======== Information
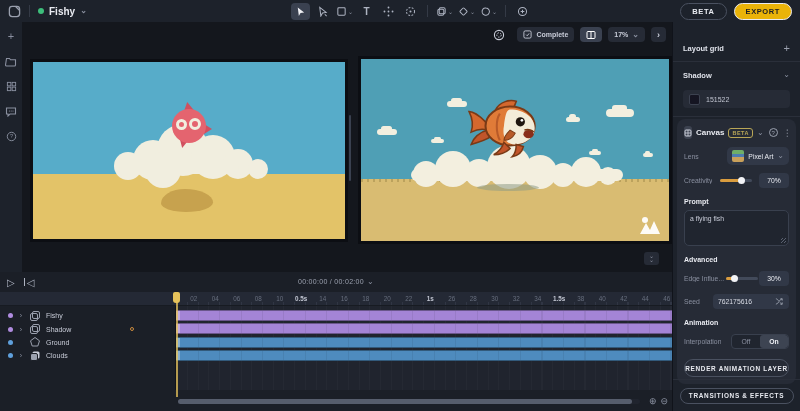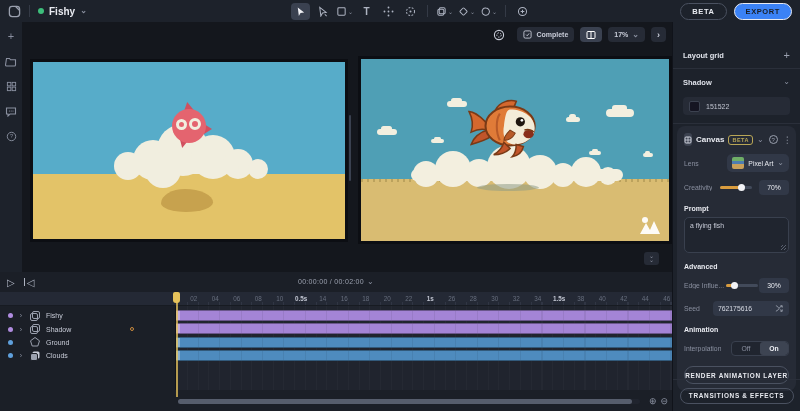--- a/index.html
+++ b/index.html
@@ -23,7 +23,7 @@
   .tgroup-div{width:1px;height:12px;background:#343a46;margin:0 4px}
   #tb-right{margin-left:auto;display:flex;align-items:center;gap:7px}
   .pill{border:1px solid #4a5160;border-radius:999px;padding:3px 11px;font-size:7.5px;font-weight:700;letter-spacing:.6px}
-  .pill.solid{background:#3b82f6;border-color:#e8eaf2;color:#1a1d24}
+  .pill.solid{background:#eab308;border-color:#e8eaf2;color:#1a1d24}
 
   
   #leftrail{position:absolute;left:0;top:22px;width:22px;height:250px;background:#1d222b;

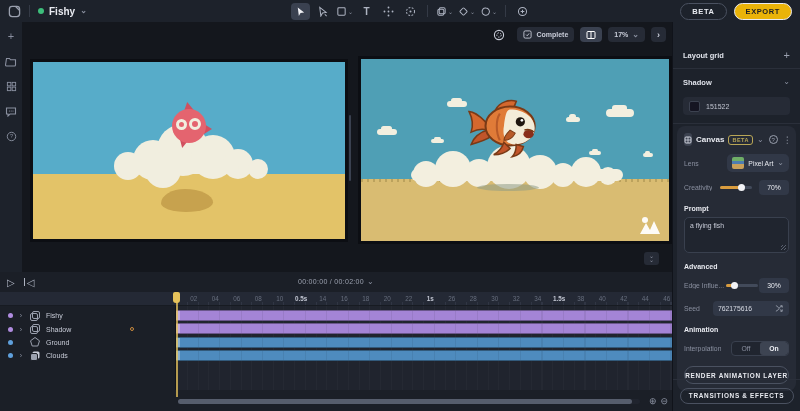--- a/index.html
+++ b/index.html
@@ -389,7 +389,7 @@
   </main>
 
   <aside id="rpanel">
-    <div class="rp-row" style="margin-top:20px">
+    <div class="rp-row" style="margin-top:13px">
       <span class="rp-title">Layout grid</span>
       <button class="rp-plus">+</button>
     </div>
================
-- Task item --
What's needed is every line above, retyped exactly and free of pictures.

-- Reply --
--- a/index.html
+++ b/index.html
@@ -23,7 +23,7 @@
   .tgroup-div{width:1px;height:12px;background:#343a46;margin:0 4px}
   #tb-right{margin-left:auto;display:flex;align-items:center;gap:7px}
   .pill{border:1px solid #4a5160;border-radius:999px;padding:3px 11px;font-size:7.5px;font-weight:700;letter-spacing:.6px}
-  .pill.solid{background:#3b82f6;border-color:#e8eaf2;color:#1a1d24}
+  .pill.solid{background:#eab308;border-color:#e8eaf2;color:#1a1d24}
 
   
   #leftrail{position:absolute;left:0;top:22px;width:22px;height:250px;background:#1d222b;

--- a/index.html
+++ b/index.html
@@ -389,7 +389,7 @@
   </main>
 
   <aside id="rpanel">
-    <div class="rp-row" style="margin-top:20px">
+    <div class="rp-row" style="margin-top:13px">
       <span class="rp-title">Layout grid</span>
       <button class="rp-plus">+</button>
     </div>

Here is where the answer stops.